» PROBLEM DETAILS
Write the data out again, character for character, with no images.

◆ ◆ ◆

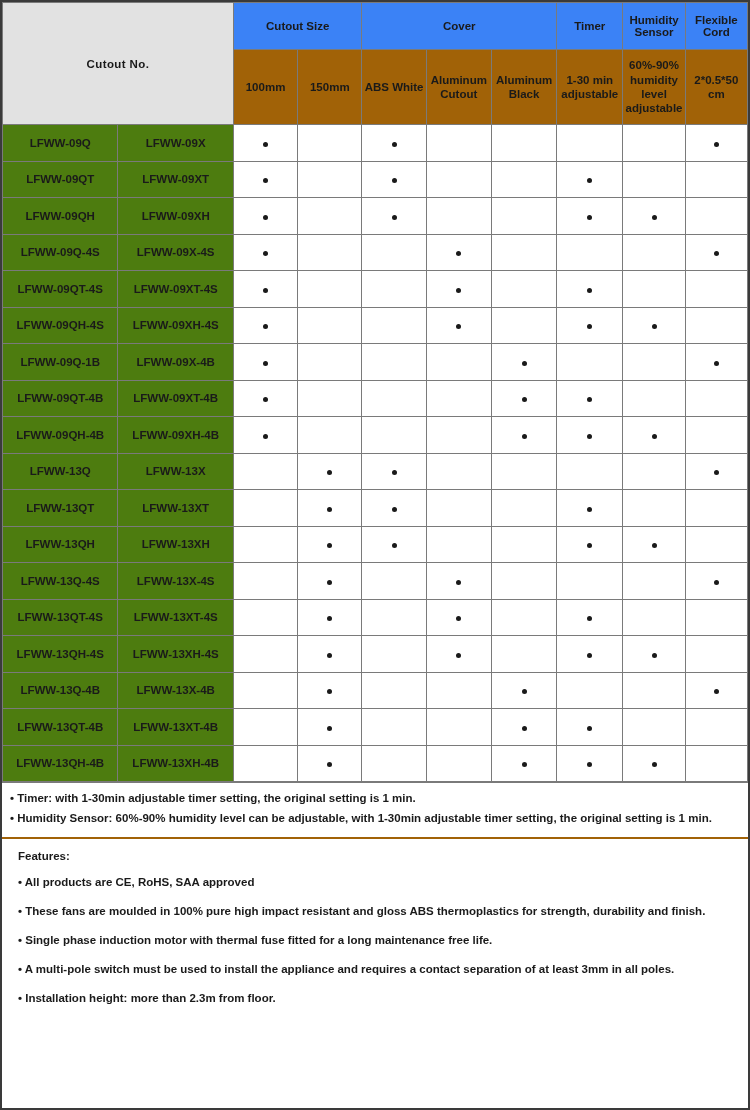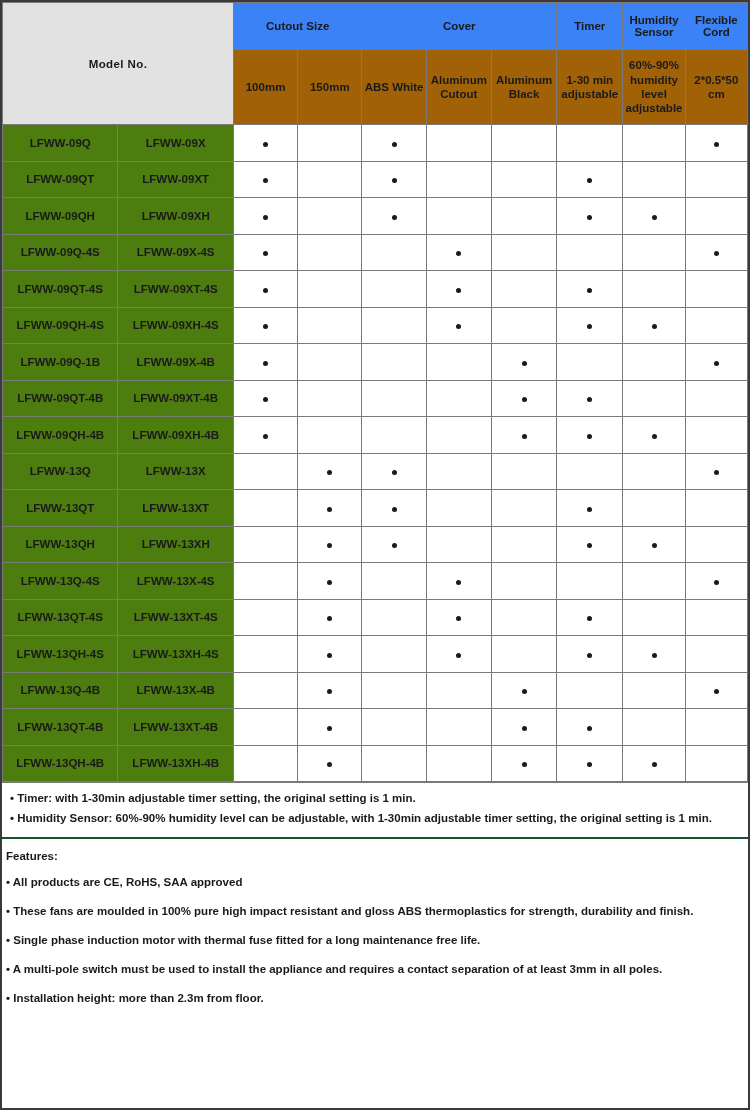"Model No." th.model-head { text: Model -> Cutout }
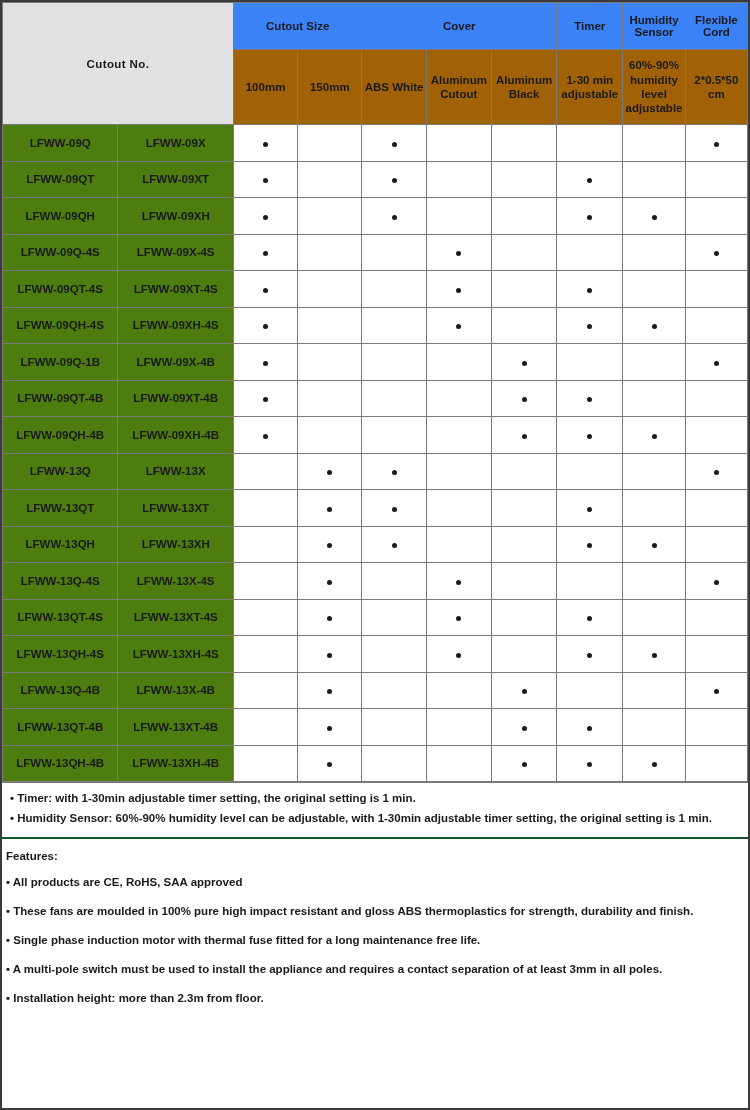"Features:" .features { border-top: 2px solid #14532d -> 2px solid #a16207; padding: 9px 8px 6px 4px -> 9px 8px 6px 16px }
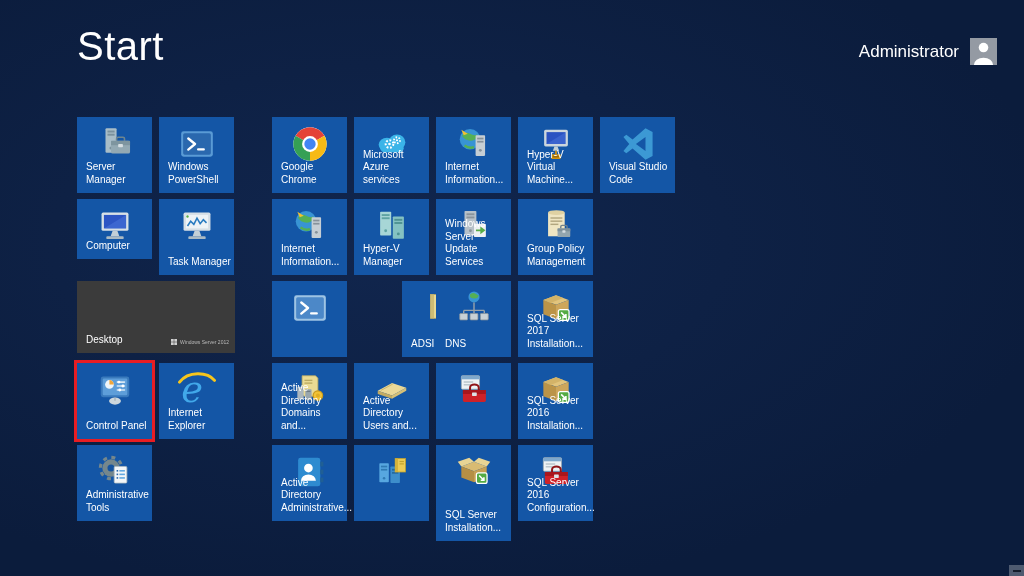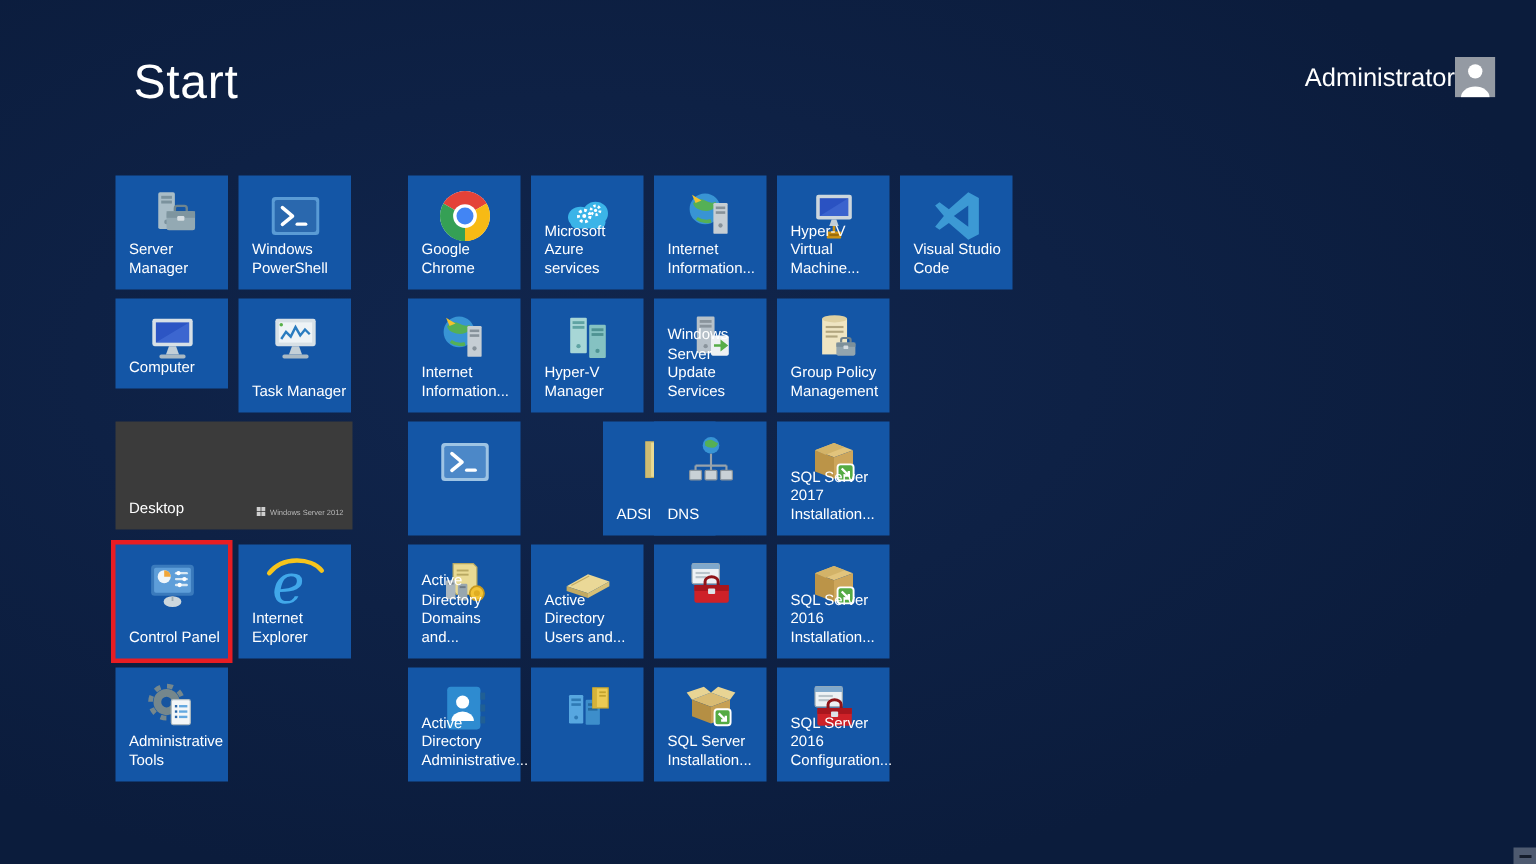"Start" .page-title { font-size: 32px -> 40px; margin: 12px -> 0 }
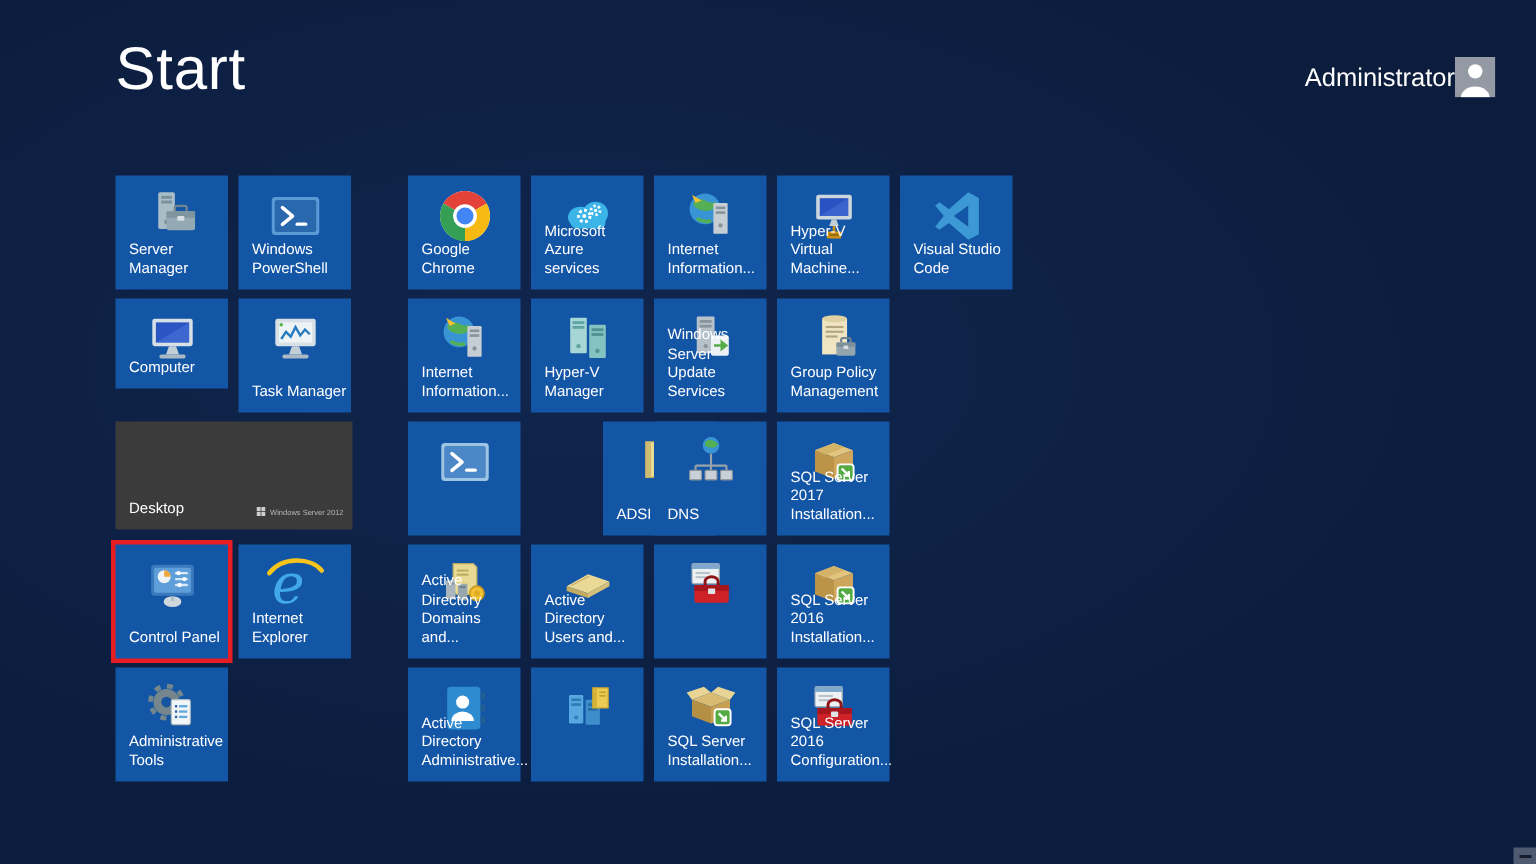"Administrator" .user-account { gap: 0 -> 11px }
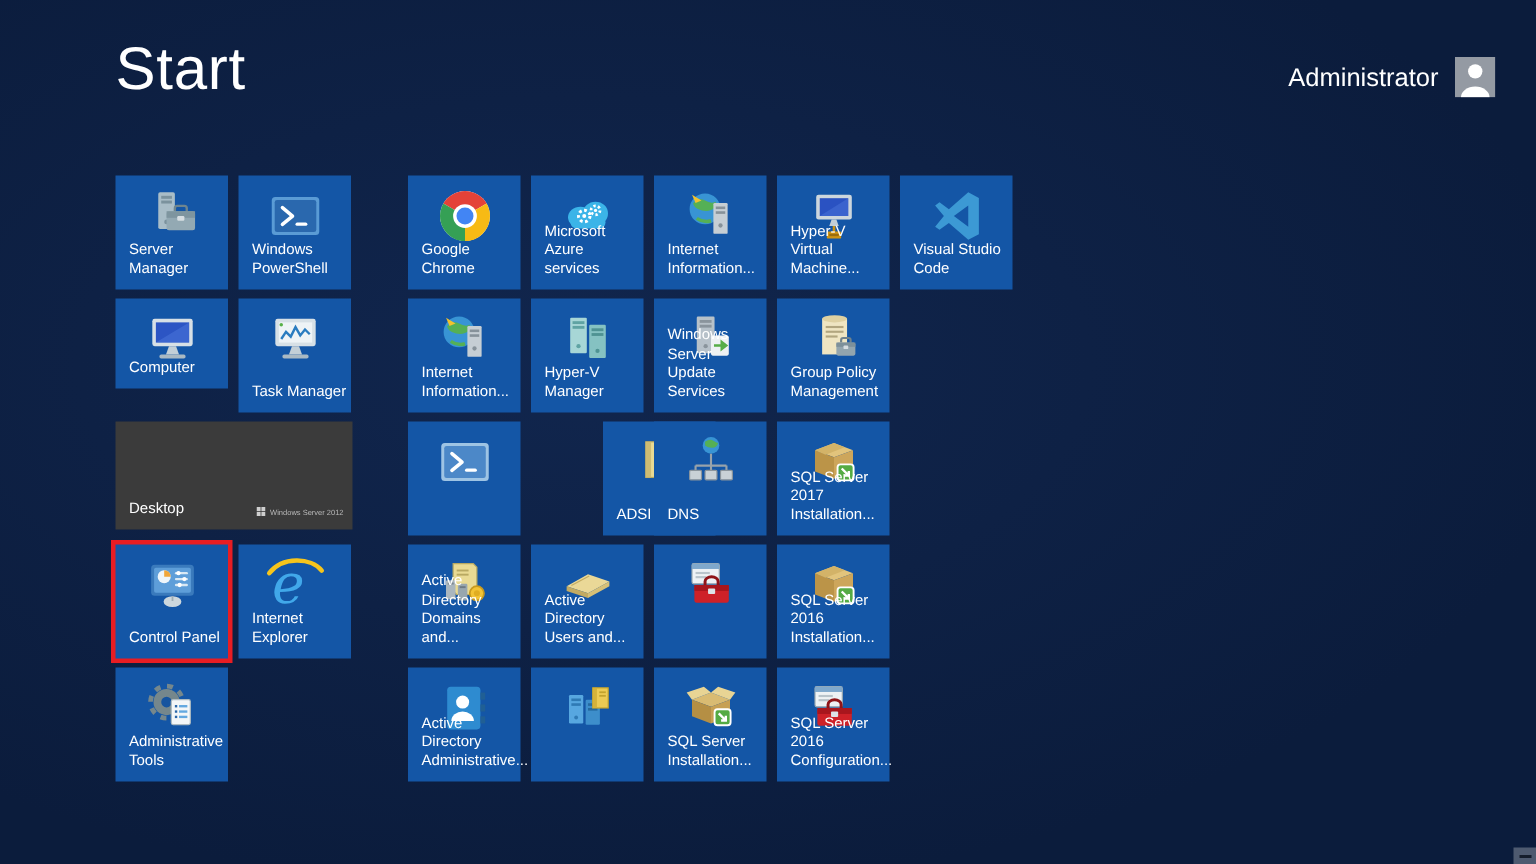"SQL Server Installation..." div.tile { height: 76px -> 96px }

◆ ◆ ◆

» WORKED SOLUTION
"Model No." th.model-head { text: Model -> Cutout }
"Features:" .features { border-top: 2px solid #14532d -> 2px solid #a16207; padding: 9px 8px 6px 4px -> 9px 8px 6px 16px }
"Start" .page-title { font-size: 32px -> 40px; margin: 12px -> 0 }
"Administrator" .user-account { gap: 0 -> 11px }
"SQL Server Installation..." div.tile { height: 76px -> 96px }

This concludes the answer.